Comparison of natural and manufactured fine aggregates in cement mortars. Cement and Concrete Research,

Palavras chave:
Aggregate; Mortar;

The performance of cement mortars using manufactured fine aggregates produced by cone crushing or impact crushing has been compared to that of mortars prepared from a natural sand control-sample. Samples from both crusher products have been additionally subjected to classification for partial removal of fines, being also used in preparing mortars. Particle shape analyses indicated that material produced by impact crushing presented intermediate sphericity and aspect ratio, between those found in natural fine aggregate and cone-crushed material, and that the aspect ratio of the cone-crushed material increased for finer particle sizes. The unclassified impact crusher product presented the highest packing density, and mortars produced from it had comparatively low porosity and low absorptivity and the highest unconfined compressive strength.

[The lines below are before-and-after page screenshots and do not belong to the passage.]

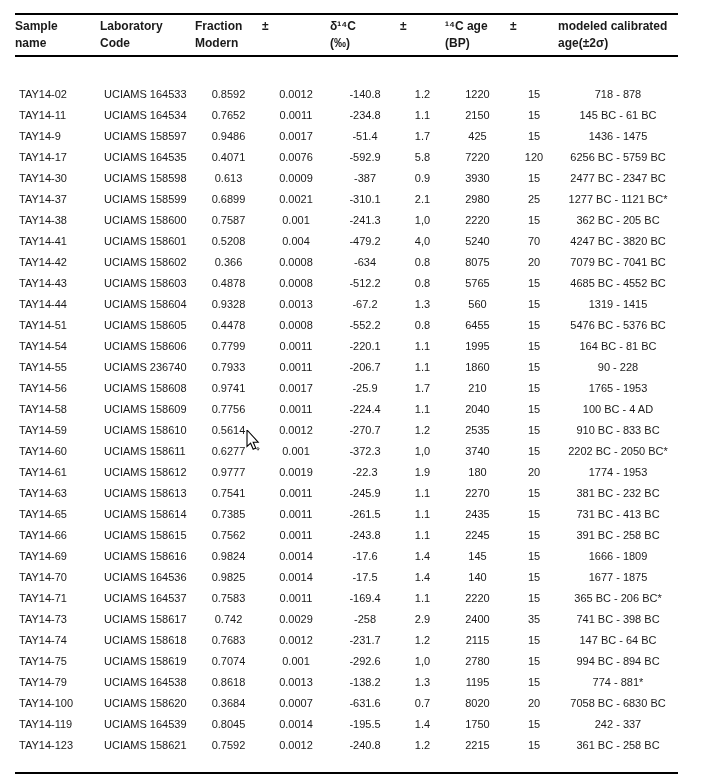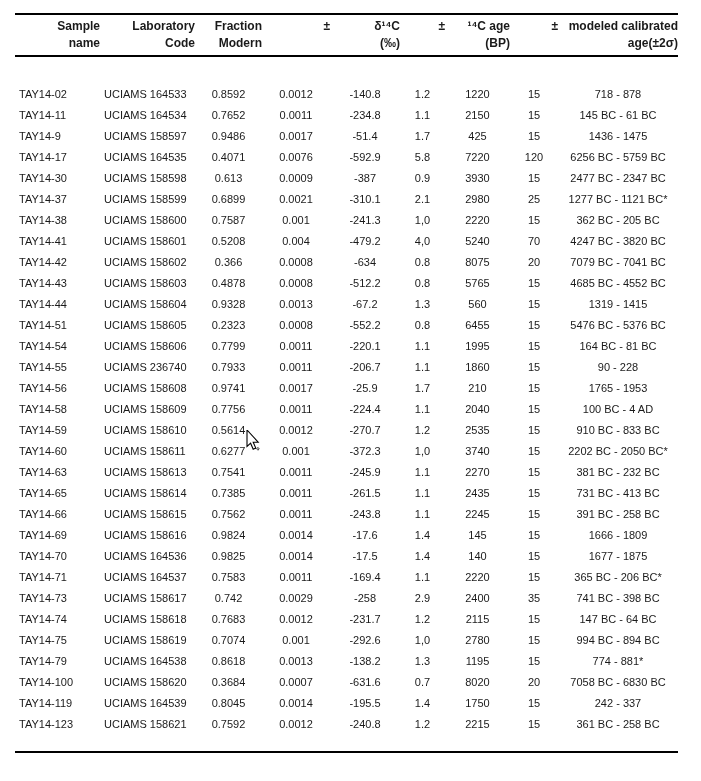"Sample" #radiocarbon-table thead th { text-align: right -> left }
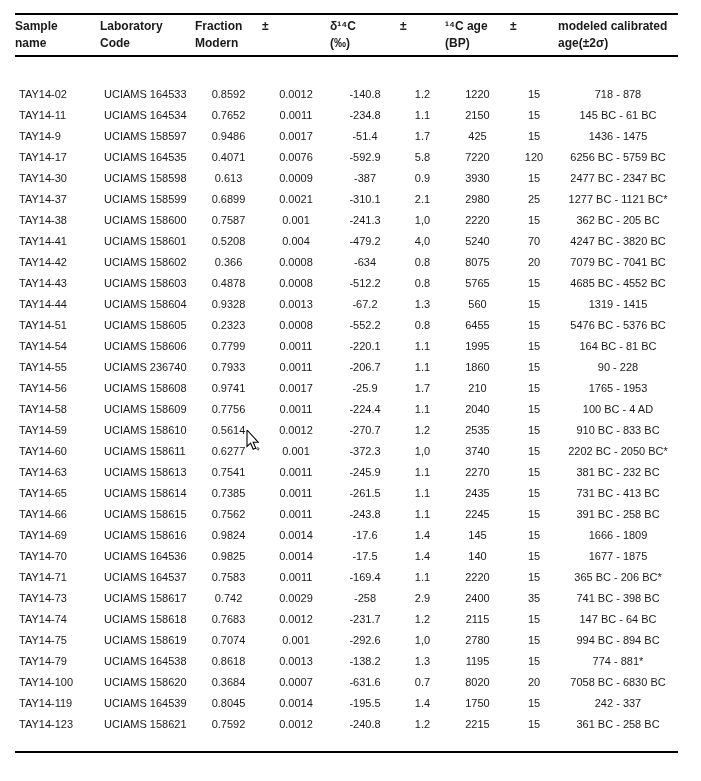"0.2323" td { text: 0.2323 -> 0.4478 }
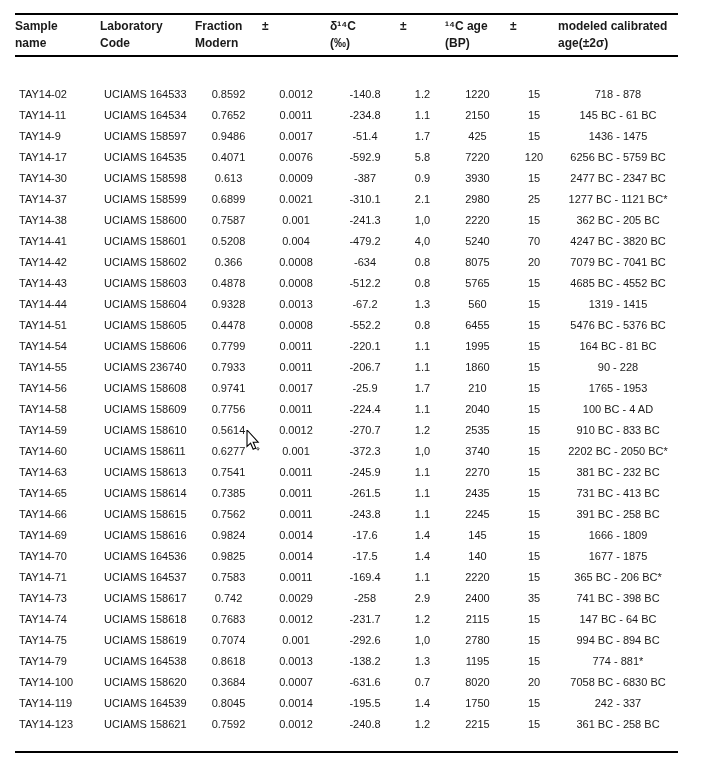"TAY14-61" tr { html: none -> <tr> <td>TAY14-61</td> <td>UCIAMS 158612</td> <td>0.9777</td> <td>0.0019</td> <td>-22.3</td> <td>1.9</td> <td>180</td> <td>20</td> <td>1774 - 1953</td> </tr> }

The classified product from cone crushing presented low packing density and mortars were characterized by the highest porosities, absorptivities and lowest unconfined compressive strength, probably mostly due to its poor particle shapes. Modeling of the stress–strain response with scalar damage mechanics showed that manufactured aggregate produced from classification of the cone crusher yielded a mortar with highly inelastic deformation response, whereas mortars produced from unclassified product of impact crushing showed more elastic deformation response. Results were also analyzed in light of de Larrard's Compressible Packing Model.